I know I’m being slightly dramatic, and I hope I’ll never feel the urge to start wearing knitted jumpers, but the fact remains I am getting older and there is absolutely nothing I can do about it.


I think the reason I’m struggling to come to terms with the eternal and unstoppable forces of ageing is because I am not exactly where I thought I would be at (almost) 25. Like many people, I believed from everything I was taught at school, and from what I saw on TV and in movies, that by the time I was 25 I would have it all together. Career, car, big house. All that good stuff.


I would be a fully functioning “adult”. Whatever that means.


Things have not turned out this way.



Instead, I’m in my 2nd year of a 4-year degree after quitting my meaningless job of 4 years, which was the closest thing I had to a career, and I still don’t feel like an “adult”. I always assumed that one day I would wake up and realise I was now a mature and responsible person, but that day still hasn’t arrived. Maybe it never will.


And thank fuck for that.


I don’t think my problem is a fear of getting old, or of not being successful, or not being on the right track, my problem is that I believed that we all have some schedule for our lives that we are all supposed to stick to, and any deviation from that schedule is a tragedy. That by not having “made it” by 25, that was me, fucked forever. And that is not the case at all.


It’s far too easy (and dangerous) to compare yourself to other people, to your friends, to celebrities, and what they’ve accomplished in their lives. But doing this doesn’t make any sense. People are so unique and different, so why should we all be expected to progress through life at the same pace? If you aren’t working in your dream job in your mid-twenties, if you’re not making billions of dollars, if you haven’t found that something that you’re really passionate about, if you feel like you don’t have your shit together at all, is it the end of the world? No. It isn’t, and it’s crazy to think so. There’s plenty of time for you yet.

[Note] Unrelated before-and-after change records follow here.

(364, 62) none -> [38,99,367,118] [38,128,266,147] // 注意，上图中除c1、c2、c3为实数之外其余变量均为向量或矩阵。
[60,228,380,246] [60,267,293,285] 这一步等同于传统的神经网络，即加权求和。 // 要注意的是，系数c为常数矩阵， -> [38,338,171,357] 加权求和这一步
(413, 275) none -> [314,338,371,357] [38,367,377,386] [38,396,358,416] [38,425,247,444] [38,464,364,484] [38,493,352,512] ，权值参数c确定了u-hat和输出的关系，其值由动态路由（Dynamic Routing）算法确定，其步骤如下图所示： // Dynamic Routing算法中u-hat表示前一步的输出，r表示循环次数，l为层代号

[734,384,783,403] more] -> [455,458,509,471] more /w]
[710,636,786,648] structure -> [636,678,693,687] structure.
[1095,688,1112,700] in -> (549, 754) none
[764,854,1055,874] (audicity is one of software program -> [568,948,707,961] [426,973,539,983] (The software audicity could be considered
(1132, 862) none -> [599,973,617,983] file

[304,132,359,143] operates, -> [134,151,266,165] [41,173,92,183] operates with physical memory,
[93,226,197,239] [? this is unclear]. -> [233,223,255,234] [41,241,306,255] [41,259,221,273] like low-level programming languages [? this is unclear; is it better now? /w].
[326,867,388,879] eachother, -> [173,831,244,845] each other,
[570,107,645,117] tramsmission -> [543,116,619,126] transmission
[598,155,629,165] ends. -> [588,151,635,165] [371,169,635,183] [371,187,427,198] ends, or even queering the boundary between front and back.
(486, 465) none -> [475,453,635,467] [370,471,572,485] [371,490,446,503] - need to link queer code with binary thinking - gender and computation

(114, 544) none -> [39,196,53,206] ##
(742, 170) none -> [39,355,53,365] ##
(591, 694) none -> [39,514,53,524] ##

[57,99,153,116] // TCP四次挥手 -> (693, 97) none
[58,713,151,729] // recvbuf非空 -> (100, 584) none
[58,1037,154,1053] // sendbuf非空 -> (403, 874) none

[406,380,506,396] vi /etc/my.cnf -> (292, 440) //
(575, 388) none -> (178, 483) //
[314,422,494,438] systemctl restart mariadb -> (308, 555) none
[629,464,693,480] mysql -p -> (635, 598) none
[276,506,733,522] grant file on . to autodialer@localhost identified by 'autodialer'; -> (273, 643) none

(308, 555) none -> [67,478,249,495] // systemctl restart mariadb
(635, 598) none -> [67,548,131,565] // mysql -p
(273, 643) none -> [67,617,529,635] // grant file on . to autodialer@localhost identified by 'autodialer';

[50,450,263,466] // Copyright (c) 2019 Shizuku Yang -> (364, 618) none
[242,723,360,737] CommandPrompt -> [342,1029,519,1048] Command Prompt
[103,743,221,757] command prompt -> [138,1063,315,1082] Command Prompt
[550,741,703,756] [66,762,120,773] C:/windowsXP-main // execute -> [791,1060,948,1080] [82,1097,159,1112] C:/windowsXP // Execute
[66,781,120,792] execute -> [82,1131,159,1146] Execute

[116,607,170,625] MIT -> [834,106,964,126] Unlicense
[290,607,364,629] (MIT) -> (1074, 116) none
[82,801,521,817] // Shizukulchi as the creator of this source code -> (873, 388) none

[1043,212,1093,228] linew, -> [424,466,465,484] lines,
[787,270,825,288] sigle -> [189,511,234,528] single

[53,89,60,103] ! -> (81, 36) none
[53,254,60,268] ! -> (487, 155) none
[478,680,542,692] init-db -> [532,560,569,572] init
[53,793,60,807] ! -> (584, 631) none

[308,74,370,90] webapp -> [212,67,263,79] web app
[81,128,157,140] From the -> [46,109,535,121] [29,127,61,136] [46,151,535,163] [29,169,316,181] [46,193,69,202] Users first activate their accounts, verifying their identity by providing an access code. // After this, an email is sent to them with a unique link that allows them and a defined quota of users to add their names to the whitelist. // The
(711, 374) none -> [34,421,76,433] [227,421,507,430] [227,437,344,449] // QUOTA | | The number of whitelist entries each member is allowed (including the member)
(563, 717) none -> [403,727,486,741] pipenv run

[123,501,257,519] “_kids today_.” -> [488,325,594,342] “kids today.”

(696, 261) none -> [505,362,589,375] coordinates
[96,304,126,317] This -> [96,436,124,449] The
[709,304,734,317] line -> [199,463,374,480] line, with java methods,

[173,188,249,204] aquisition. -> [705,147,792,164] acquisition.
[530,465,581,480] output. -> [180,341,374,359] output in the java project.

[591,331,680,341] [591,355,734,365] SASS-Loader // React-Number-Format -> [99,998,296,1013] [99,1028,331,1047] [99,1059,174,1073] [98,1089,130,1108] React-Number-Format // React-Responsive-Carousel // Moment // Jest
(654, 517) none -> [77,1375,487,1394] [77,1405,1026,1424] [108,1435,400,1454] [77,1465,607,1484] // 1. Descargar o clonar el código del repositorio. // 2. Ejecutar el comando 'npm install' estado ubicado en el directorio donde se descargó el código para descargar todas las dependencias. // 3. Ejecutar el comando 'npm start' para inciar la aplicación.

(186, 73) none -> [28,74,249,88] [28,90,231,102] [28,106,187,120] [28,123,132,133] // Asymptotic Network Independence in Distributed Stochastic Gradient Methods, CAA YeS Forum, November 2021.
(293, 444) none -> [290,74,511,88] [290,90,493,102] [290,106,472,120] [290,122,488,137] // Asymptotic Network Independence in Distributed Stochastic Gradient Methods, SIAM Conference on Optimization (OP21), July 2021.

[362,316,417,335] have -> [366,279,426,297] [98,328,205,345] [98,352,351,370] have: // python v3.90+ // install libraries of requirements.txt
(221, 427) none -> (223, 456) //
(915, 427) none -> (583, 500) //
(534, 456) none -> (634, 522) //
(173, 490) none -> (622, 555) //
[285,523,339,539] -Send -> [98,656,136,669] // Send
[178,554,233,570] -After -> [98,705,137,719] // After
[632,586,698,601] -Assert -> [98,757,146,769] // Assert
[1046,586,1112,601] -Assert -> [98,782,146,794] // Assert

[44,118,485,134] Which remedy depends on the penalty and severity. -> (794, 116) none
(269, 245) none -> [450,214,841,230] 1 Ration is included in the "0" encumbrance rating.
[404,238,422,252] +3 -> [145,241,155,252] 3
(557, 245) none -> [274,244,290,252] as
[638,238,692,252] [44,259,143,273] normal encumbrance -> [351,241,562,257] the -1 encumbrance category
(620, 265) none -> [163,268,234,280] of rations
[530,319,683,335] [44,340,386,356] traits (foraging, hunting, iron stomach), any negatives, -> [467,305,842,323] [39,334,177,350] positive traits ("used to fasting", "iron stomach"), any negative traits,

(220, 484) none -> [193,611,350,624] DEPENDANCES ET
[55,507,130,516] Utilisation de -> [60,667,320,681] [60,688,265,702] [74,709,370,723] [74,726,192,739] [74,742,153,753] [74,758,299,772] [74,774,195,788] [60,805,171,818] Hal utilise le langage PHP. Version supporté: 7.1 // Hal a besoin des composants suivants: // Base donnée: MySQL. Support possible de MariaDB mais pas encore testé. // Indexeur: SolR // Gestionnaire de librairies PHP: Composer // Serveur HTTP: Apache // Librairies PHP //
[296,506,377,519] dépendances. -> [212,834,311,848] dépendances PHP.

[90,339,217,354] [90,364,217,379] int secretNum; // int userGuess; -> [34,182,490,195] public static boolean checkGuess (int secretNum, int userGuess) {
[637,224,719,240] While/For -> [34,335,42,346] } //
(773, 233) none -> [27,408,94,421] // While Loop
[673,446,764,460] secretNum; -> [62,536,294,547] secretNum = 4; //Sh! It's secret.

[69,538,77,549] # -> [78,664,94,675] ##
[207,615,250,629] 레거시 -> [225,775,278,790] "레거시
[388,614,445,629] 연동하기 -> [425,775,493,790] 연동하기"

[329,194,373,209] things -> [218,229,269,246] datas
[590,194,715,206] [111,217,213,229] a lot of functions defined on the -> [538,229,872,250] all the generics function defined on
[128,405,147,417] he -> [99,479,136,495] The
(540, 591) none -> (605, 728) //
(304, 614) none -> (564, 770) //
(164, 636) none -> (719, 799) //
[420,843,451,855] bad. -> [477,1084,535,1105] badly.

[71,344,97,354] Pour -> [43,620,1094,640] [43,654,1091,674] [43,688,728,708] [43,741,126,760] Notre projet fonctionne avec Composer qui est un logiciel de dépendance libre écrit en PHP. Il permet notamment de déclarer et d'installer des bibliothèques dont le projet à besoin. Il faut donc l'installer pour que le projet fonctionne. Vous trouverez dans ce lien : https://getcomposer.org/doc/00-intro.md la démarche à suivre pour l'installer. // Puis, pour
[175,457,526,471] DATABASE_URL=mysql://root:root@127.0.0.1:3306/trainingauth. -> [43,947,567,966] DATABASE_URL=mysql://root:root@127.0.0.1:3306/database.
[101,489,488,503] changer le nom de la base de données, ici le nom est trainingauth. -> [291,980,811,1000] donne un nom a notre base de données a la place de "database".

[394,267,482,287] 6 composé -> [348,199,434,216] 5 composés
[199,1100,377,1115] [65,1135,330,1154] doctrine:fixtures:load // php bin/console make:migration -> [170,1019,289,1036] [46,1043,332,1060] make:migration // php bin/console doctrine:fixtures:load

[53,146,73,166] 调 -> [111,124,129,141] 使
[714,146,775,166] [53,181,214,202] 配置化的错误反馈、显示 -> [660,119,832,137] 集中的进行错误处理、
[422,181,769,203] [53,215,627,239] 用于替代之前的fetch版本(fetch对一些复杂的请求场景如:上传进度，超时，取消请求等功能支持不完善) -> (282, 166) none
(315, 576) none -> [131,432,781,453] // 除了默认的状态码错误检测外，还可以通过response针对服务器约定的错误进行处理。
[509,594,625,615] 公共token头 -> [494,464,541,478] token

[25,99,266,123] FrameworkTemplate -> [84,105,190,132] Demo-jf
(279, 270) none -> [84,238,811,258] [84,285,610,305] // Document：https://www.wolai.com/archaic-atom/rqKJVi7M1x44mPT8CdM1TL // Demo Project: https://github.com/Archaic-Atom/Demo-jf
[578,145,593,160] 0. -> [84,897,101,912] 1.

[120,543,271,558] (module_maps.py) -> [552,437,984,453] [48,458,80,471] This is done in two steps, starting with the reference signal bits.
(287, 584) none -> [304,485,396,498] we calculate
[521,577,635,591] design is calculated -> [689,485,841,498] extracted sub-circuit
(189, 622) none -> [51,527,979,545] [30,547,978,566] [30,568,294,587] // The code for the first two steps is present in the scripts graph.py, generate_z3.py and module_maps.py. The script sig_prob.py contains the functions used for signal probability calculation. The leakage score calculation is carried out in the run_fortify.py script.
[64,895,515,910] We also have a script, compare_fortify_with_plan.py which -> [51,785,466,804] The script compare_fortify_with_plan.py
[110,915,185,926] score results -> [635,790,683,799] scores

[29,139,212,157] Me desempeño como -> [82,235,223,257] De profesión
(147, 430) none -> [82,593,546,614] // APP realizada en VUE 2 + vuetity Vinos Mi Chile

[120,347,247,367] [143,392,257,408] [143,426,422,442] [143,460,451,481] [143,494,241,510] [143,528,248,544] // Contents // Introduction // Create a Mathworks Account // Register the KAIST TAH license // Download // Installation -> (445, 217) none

And time is exactly what it takes to figure things out.


I like to think of my life between the years of 18 to 23 as “the wandering years”, like some filler chapters in a book that will get cut out in the editing process. Some of my friends knew what they wanted to do as soon as they left school. Some of them took a year or two to figure it out. Some are still figuring it out. I didn’t have a clue what it was I wanted to do with my life at that point, and if I forced myself down a path I wasn’t sure of, it would have ended in disaster. For me, it took these wandering years before I started to get a grasp on what it was that I cared about and felt some passion for (which is writing long-winded rambling blog posts for your reading pleasure, obviously).


It took being directionless for a while to find some direction. I had to make a few fuck-ups before I started to get things right, and if someone had told me beforehand that we all move at different speeds, I might not have been so hard on myself. It might also have encouraged me to make some more fuck-ups, but that’s not the point. The point is that we all experience life completely differently from each other, and you get to decide how to measure where you are in yours, no-one else. There is no yardstick except for the one you create for yourself. So try not to be too harsh.


Now here I am, almost 25, and despite being on the cusp of qualifying for a pension, I am comfortable (apart from all the aches and pains that come with such advanced age), and I am happy. Really happy actually. I am full of optimism for the future, and a big part of that is because I’ve realised that the only schedule I need to keep is my own, and I’m the only one in charge of it. Until the day comes where I find myself in a career with a demanding boss who creates a schedule for me, but that’s the ultimate goal in life anyway, isn’t it?